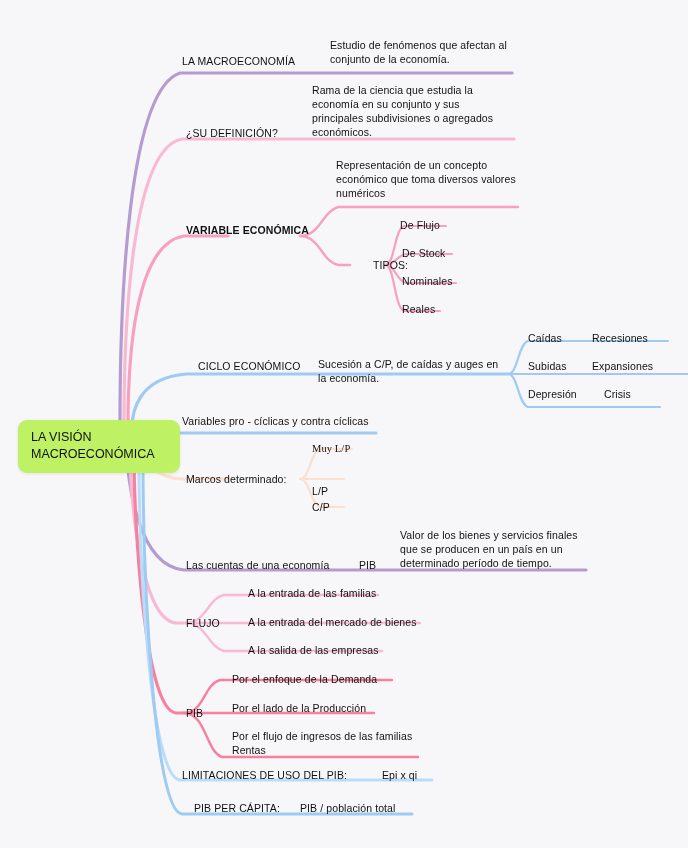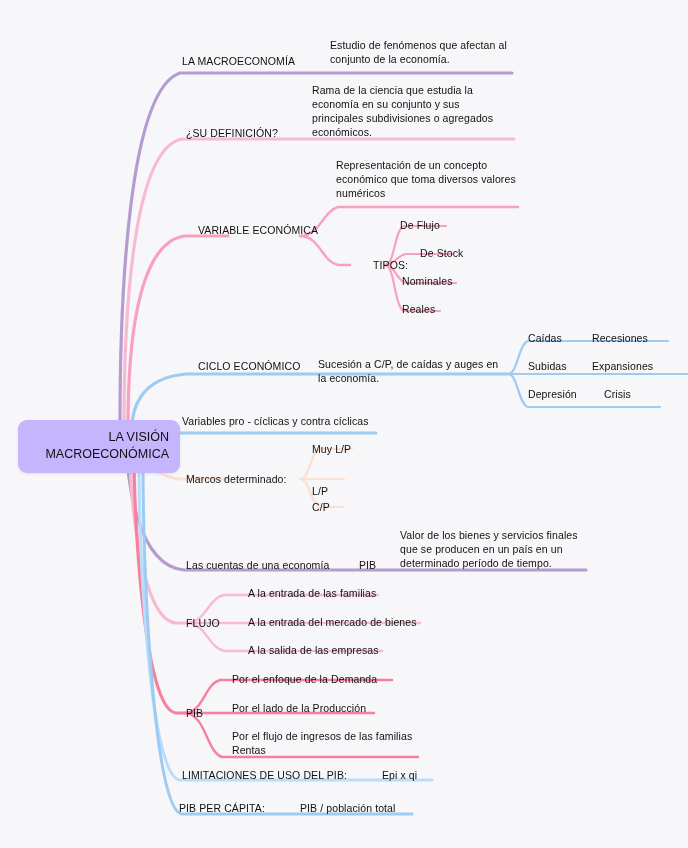--- a/index.html
+++ b/index.html
@@ -18,30 +18,29 @@
     font-size:10.5px;
     line-height:14px;
     white-space:pre-line;
     color:#111;
     letter-spacing:0.1px;
   }
   .lbl.cap{font-size:10.5px;}
   .lbl.desc{font-size:10.5px;}
   .root{
     position:absolute;
-    background:#c4b5fd;
+    background:#bef264;
     border-radius:9px;
     padding:9px 11px 10px 13px;
     box-shadow:0 1px 3px rgba(60,50,80,.10);
     font-size:12.5px;
     line-height:17px;
     white-space:pre-line;
     color:#111;
     z-index:5;
-    text-align:right;
   }
 </style>
 </head>
 <body>
 
 <div id="map">
 
   <svg class="lines" viewBox="0 0 688 848" xmlns="http://www.w3.org/2000/svg">
     <g fill="none" stroke-linecap="round">
 
@@ -93,44 +92,44 @@
   <div class="lbl cap" style="left:182px;top:54px;">LA MACROECONOMÍA</div>
   <div class="lbl desc" style="left:330px;top:38px;width:200px;">Estudio de fenómenos que afectan al
 conjunto de la economía.</div>
 
   <div class="lbl cap" style="left:186px;top:126px;">¿SU DEFINICIÓN?</div>
   <div class="lbl desc" style="left:312px;top:83px;width:210px;">Rama de la ciencia que estudia la
 economía en su conjunto y sus
 principales subdivisiones o agregados
 económicos.</div>
 
-  <div class="lbl cap" style="left:198px;top:223px;">VARIABLE ECONÓMICA</div>
+  <div class="lbl cap" style="left:186px;top:223px;font-weight:bold;">VARIABLE ECONÓMICA</div>
   <div class="lbl desc" style="left:336px;top:158px;width:206px;">Representación de un concepto
 económico que toma diversos valores
 numéricos</div>
   <div class="lbl cap" style="left:340px;top:258px;margin-left:33px;">TIPOS:</div>
   <div class="lbl" style="left:400px;top:218px;">De Flujo</div>
-  <div class="lbl" style="left:402px;top:246px;margin-left:18px;">De Stock</div>
+  <div class="lbl" style="left:402px;top:246px;">De Stock</div>
   <div class="lbl" style="left:402px;top:274px;">Nominales</div>
   <div class="lbl" style="left:402px;top:302px;">Reales</div>
 
   <div class="lbl cap" style="left:190px;top:359px;margin-left:8px;">CICLO ECONÓMICO</div>
   <div class="lbl desc" style="left:318px;top:343px;width:200px;margin-top:14px;">Sucesión a C/P, de caídas y auges en
 la economía.</div>
   <div class="lbl" style="left:528px;top:331px;">Caídas</div>
   <div class="lbl" style="left:592px;top:331px;">Recesiones</div>
   <div class="lbl" style="left:528px;top:359px;">Subidas</div>
   <div class="lbl" style="left:592px;top:359px;">Expansiones</div>
   <div class="lbl" style="left:528px;top:387px;">Depresión</div>
   <div class="lbl" style="left:604px;top:387px;">Crisis</div>
 
   <div class="lbl" style="left:182px;top:414px;">Variables pro - cíclicas y contra cíclicas</div>
 
   <div class="lbl" style="left:186px;top:472px;">Marcos determinado:</div>
-  <div class="lbl" style="left:312px;top:442px;">Muy L/P</div>
+  <div class="lbl" style="left:312px;top:442px;font-family:Liberation Serif, serif;">Muy L/P</div>
   <div class="lbl" style="left:312px;top:484px;">L/P</div>
   <div class="lbl" style="left:312px;top:500px;">C/P</div>
 
   <div class="lbl" style="left:186px;top:558px;">Las cuentas de una economía</div>
   <div class="lbl" style="left:359px;top:558px;">PIB</div>
   <div class="lbl desc" style="left:400px;top:528px;width:200px;">Valor de los bienes y servicios finales
 que se producen en un país en un
 determinado período de tiempo.</div>
 
   <div class="lbl cap" style="left:186px;top:616px;">FLUJO</div>
@@ -140,16 +139,16 @@
 
   <div class="lbl cap" style="left:186px;top:706px;">PIB</div>
   <div class="lbl" style="left:232px;top:672px;">Por el enfoque de la Demanda</div>
   <div class="lbl" style="left:232px;top:701px;">Por el lado de la Producción</div>
   <div class="lbl" style="left:232px;top:729px;width:210px;">Por el flujo de ingresos de las familias
 Rentas</div>
 
   <div class="lbl cap" style="left:182px;top:768px;">LIMITACIONES DE USO DEL PIB:</div>
   <div class="lbl" style="left:382px;top:768px;">Epi x qi</div>
 
-  <div class="lbl cap" style="left:179px;top:801px;text-align:right;">PIB PER CÁPITA:</div>
+  <div class="lbl cap" style="left:194px;top:801px;text-align:right;">PIB PER CÁPITA:</div>
   <div class="lbl" style="left:300px;top:801px;">PIB / población total</div>
 
 </div>
 
 </body></html>

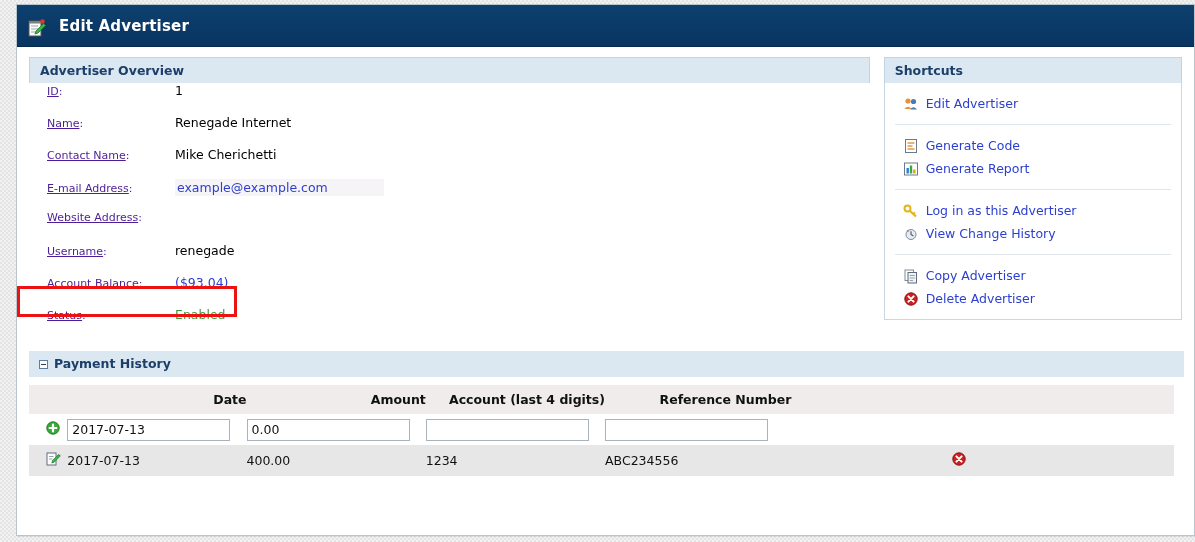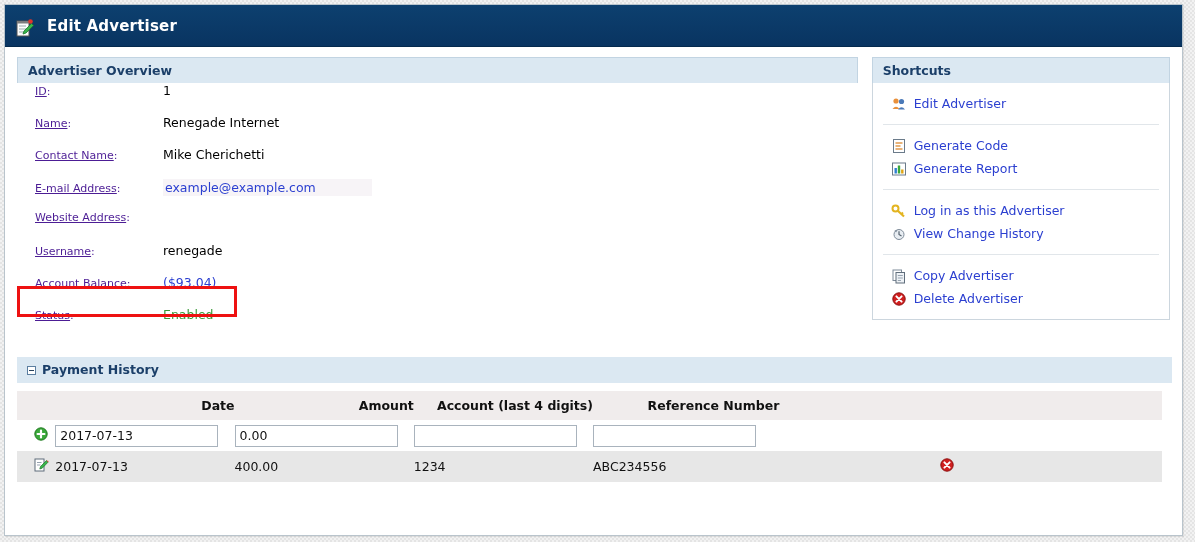--- a/index.html
+++ b/index.html
@@ -14,21 +14,21 @@
     background-size: 4px 4px;
     background-position: 0 0, 2px 2px;
     overflow: hidden;
   }
   #page {
     position: relative;
     width: 1195px; height: 542px;
   }
   .app-window {
     position: absolute;
-    left: 4px; top: 4px;
+    left: 16px; top: 4px;
     width: 1179px; height: 532px;
     background: #ffffff;
     border: 1px solid #b9c4cc;
     box-shadow: 1px 1px 0 rgba(0,0,0,0.07);
   }
   
   .titlebar {
     height: 42px;
     background: #0b3c6e;
     background: linear-gradient(to bottom, #0d406f 0%, #093461 100%);
@@ -91,21 +91,21 @@
     padding: 2px 0 2px 18px;
     font-size: 12.5px;
     color: #2b3fd0;
     line-height: 19px;
     white-space: nowrap;
   }
   .side-link .txt { }
   .ico { width: 16px; height: 16px; margin-right: 7px; flex: 0 0 16px; display:inline-block; }
 
   
-  .ph-wrap { margin-top: 18px; width: 1155px; }
+  .ph-wrap { margin-top: 12px; width: 1155px; }
   .ph-head {
     background: #dbe8f2;
     color: #1b3f69; font-weight: bold; font-size: 12.5px;
     padding: 6px 10px; height: 26px; line-height: 14px;
     display: flex; align-items: center;
   }
   .collapse-box {
     width: 9px; height: 9px; border: 1px solid #5b7ea0; background: #fff;
     margin-right: 6px; position: relative; display:inline-block;
   }

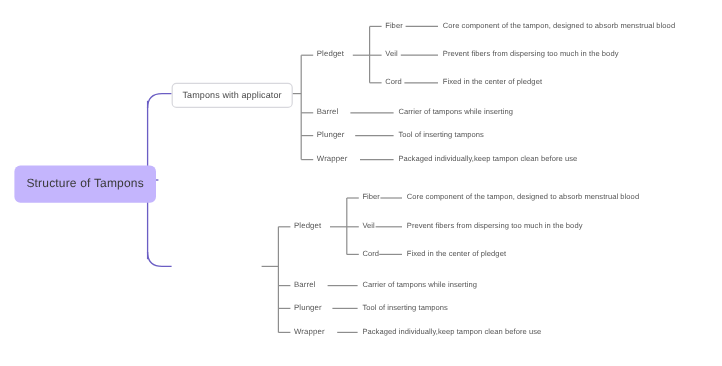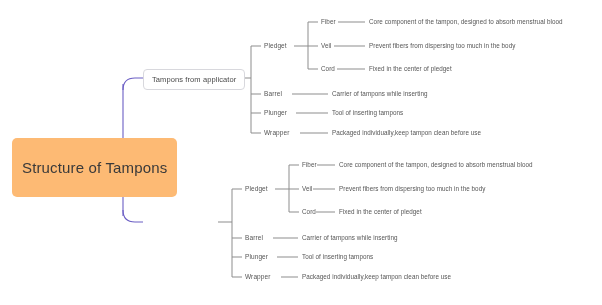--- a/index.html
+++ b/index.html
@@ -41,25 +41,25 @@
     stroke: #8d8d8d;
     stroke-width: 1;
   }
   
   .node {
     position: absolute;
     white-space: nowrap;
     box-sizing: border-box;
   }
   .node-root {
-    background: #fdba74;
+    background: #c4b5fd;
     color: #3a3a3a;
     border-radius: 5px;
-    font-size: 15px;
-    padding: 21px 10px;
+    font-size: 10px;
+    padding: 10px 10px;
     letter-spacing: 0.15px;
   }
   .node-branch {
     background: #ffffff;
     color: #4a4a4a;
     border: 1px solid #d8d8dd;
     border-radius: 4px;
     font-size: 7.5px;
     padding: 5px 8px;
     letter-spacing: 0.1px;
@@ -130,21 +130,21 @@
     <path class="edge-l3" d="M313,189 L335,189"></path>
     <path class="edge-l3" d="M316,212 L335,212"></path>
 
     <path class="edge-l3" d="M273,238 L298,238"></path>
     <path class="edge-l3" d="M277,257 L298,257"></path>
     <path class="edge-l3" d="M281,277 L298,277"></path>
   </svg>
 
   <div class="node node-root" style="left:12px; top:138px;">Structure of Tampons</div>
 
-  <div class="node node-branch" style="left:143px; top:69px;">Tampons from applicator</div>
+  <div class="node node-branch" style="left:143px; top:69px;">Tampons with applicator</div>
 
   <div class="node node-sub" style="left:261px; top:40px;">Pledget</div>
   <div class="node node-sub" style="left:261px; top:88px;">Barrel</div>
   <div class="node node-sub" style="left:261px; top:107px;">Plunger</div>
   <div class="node node-sub" style="left:261px; top:127px;">Wrapper</div>
 
   <div class="node node-leaf" style="left:318px; top:16px;">Fiber</div>
   <div class="node node-leaf" style="left:318px; top:40px;">Veil</div>
   <div class="node node-leaf" style="left:318px; top:63px;">Cord</div>
 

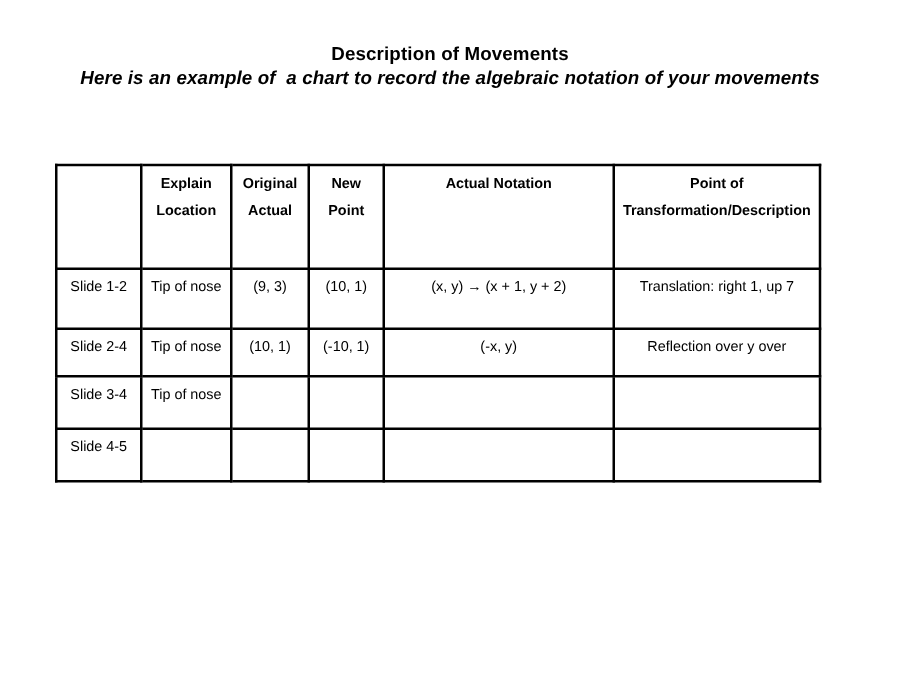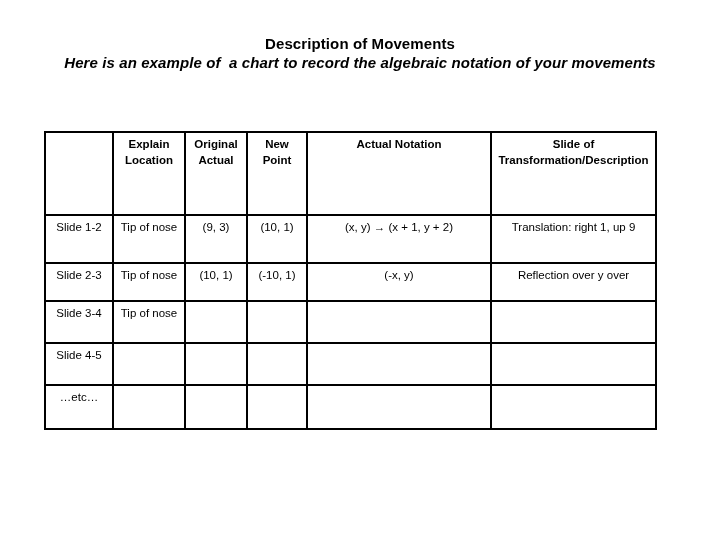--- a/index.html
+++ b/index.html
@@ -52,21 +52,21 @@
     top: 131px;
     width: 611px;
     border-collapse: collapse;
     table-layout: fixed;
   }
   .chart-table td,
   .chart-table th {
     border: 2px solid #000000;
     padding: 3px 4px;
     font-size: 11.5px;
-    line-height: 16px;
+    line-height: 22px;
     vertical-align: top;
     text-align: center;
     font-weight: normal;
     word-wrap: break-word;
     overflow-wrap: break-word;
     word-break: break-word;
     box-sizing: border-box;
   }
   .chart-table thead th {
     font-weight: bold;
@@ -111,34 +111,34 @@
       <col class="col-notation">
       <col class="col-type">
     </colgroup>
     <thead>
       <tr>
         <th></th>
         <th>Explain Location</th>
         <th>Original Actual</th>
         <th>New Point</th>
         <th>Actual Notation</th>
-        <th>Slide of Transformation/Description</th>
+        <th>Point of Transformation/Description</th>
       </tr>
     </thead>
     <tbody>
       <tr class="row-tall">
         <td class="cell-slide">Slide 1-2</td>
         <td>Tip of nose</td>
         <td>(9, 3)</td>
         <td>(10, 1)</td>
         <td>(x, y) → (x + 1, y + 2)</td>
-        <td>Translation: right 1, up 9</td>
+        <td>Translation: right 1, up 7</td>
       </tr>
       <tr class="row-mid">
-        <td class="cell-slide">Slide 2-3</td>
+        <td class="cell-slide">Slide 2-4</td>
         <td>Tip of nose</td>
         <td>(10, 1)</td>
         <td>(-10, 1)</td>
         <td>(-x, y)</td>
         <td>Reflection over y over</td>
       </tr>
       <tr class="row-std">
         <td class="cell-slide">Slide 3-4</td>
         <td>Tip of nose</td>
         <td class="cell-empty"></td>
@@ -147,24 +147,16 @@
         <td class="cell-empty"></td>
       </tr>
       <tr class="row-std">
         <td class="cell-slide">Slide 4-5</td>
         <td class="cell-empty"></td>
         <td class="cell-empty"></td>
         <td class="cell-empty"></td>
         <td class="cell-empty"></td>
         <td class="cell-empty"></td>
       </tr>
-      <tr class="row-last">
-        <td class="cell-slide">…etc…</td>
-        <td class="cell-empty"></td>
-        <td class="cell-empty"></td>
-        <td class="cell-empty"></td>
-        <td class="cell-empty"></td>
-        <td class="cell-empty"></td>
-      </tr>
     </tbody>
   </table>
 
 </div>
 
 </body></html>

----

**WHAT YOU SHOULD DO**
Working from the entries above, filter out every line that lacks "display" and copy what remains.

**RESPONSE**
   .ico { width: 16px; height: 16px; margin-right: 7px; flex: 0 0 16px; display:inline-block; }
     display: flex; align-items: center;
     margin-right: 6px; position: relative; display:inline-block;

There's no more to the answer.